Web page edit records
==============================
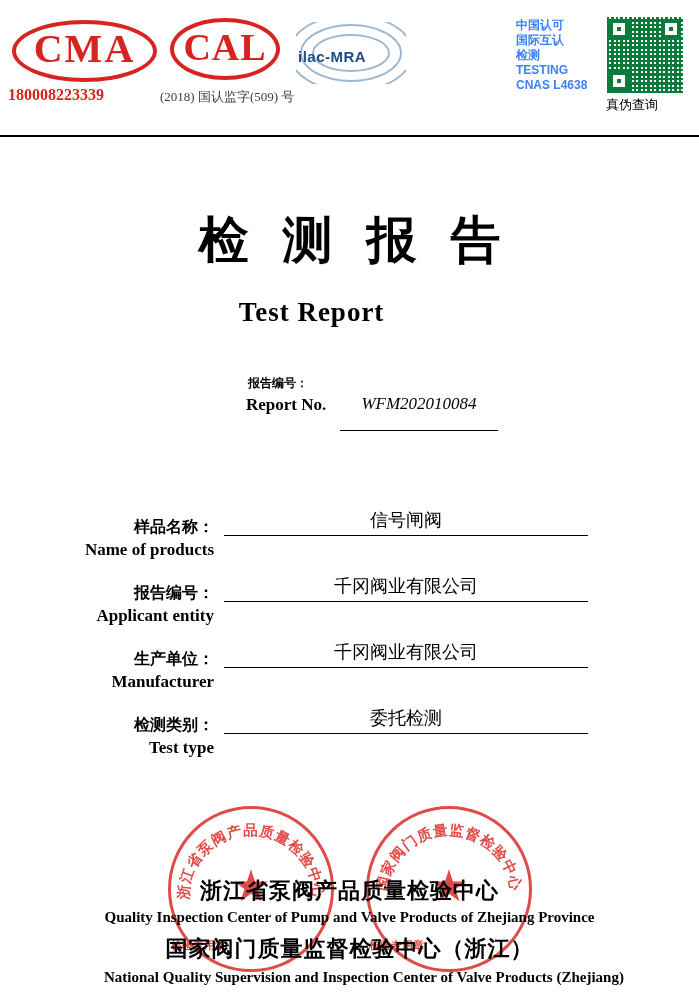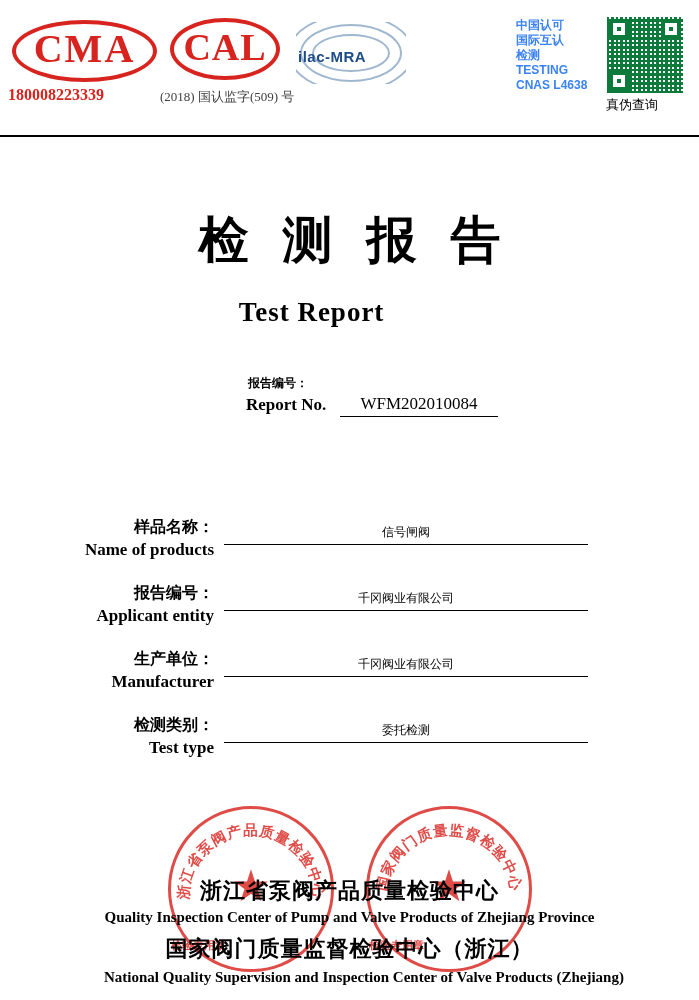--- a/index.html
+++ b/index.html
@@ -288,7 +288,8 @@
     text-align: center;
     font-family: "Liberation Serif", serif;
     font-size: 17px;
-    padding-bottom: 2px;
+    padding-bottom: 16px;
+    font-style: italic;
   }
 
   

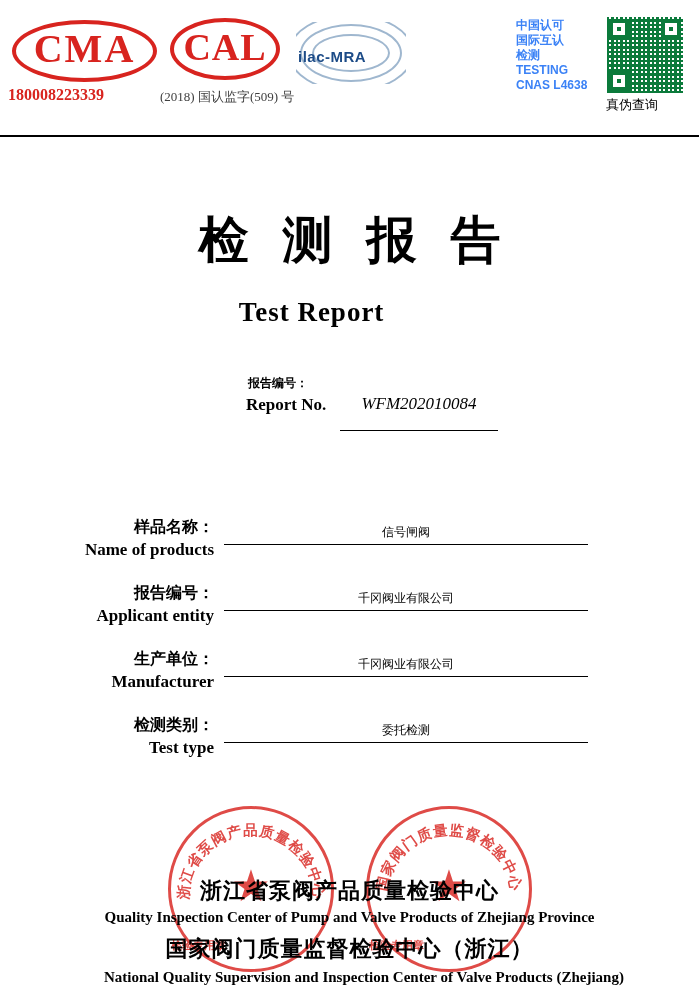--- a/index.html
+++ b/index.html
@@ -325,12 +325,12 @@
   .field-value {
     position: absolute;
     left: 224px;
-    top: 24px;
+    top: 8px;
     width: 364px;
     border-bottom: 1px solid #000;
     text-align: center;
     font-family: "DejaVu Sans", sans-serif;
-    font-size: 12px;
+    font-size: 18px;
     padding-bottom: 3px;
   }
==============================
◆ EXERCISE DESCRIPTION ◆
Each line in the data that holds the string "family" needs to be copied.

◆ COMPLETED TASK ◆
     font-family: "Liberation Serif", serif;
     font-family: "DejaVu Sans", sans-serif;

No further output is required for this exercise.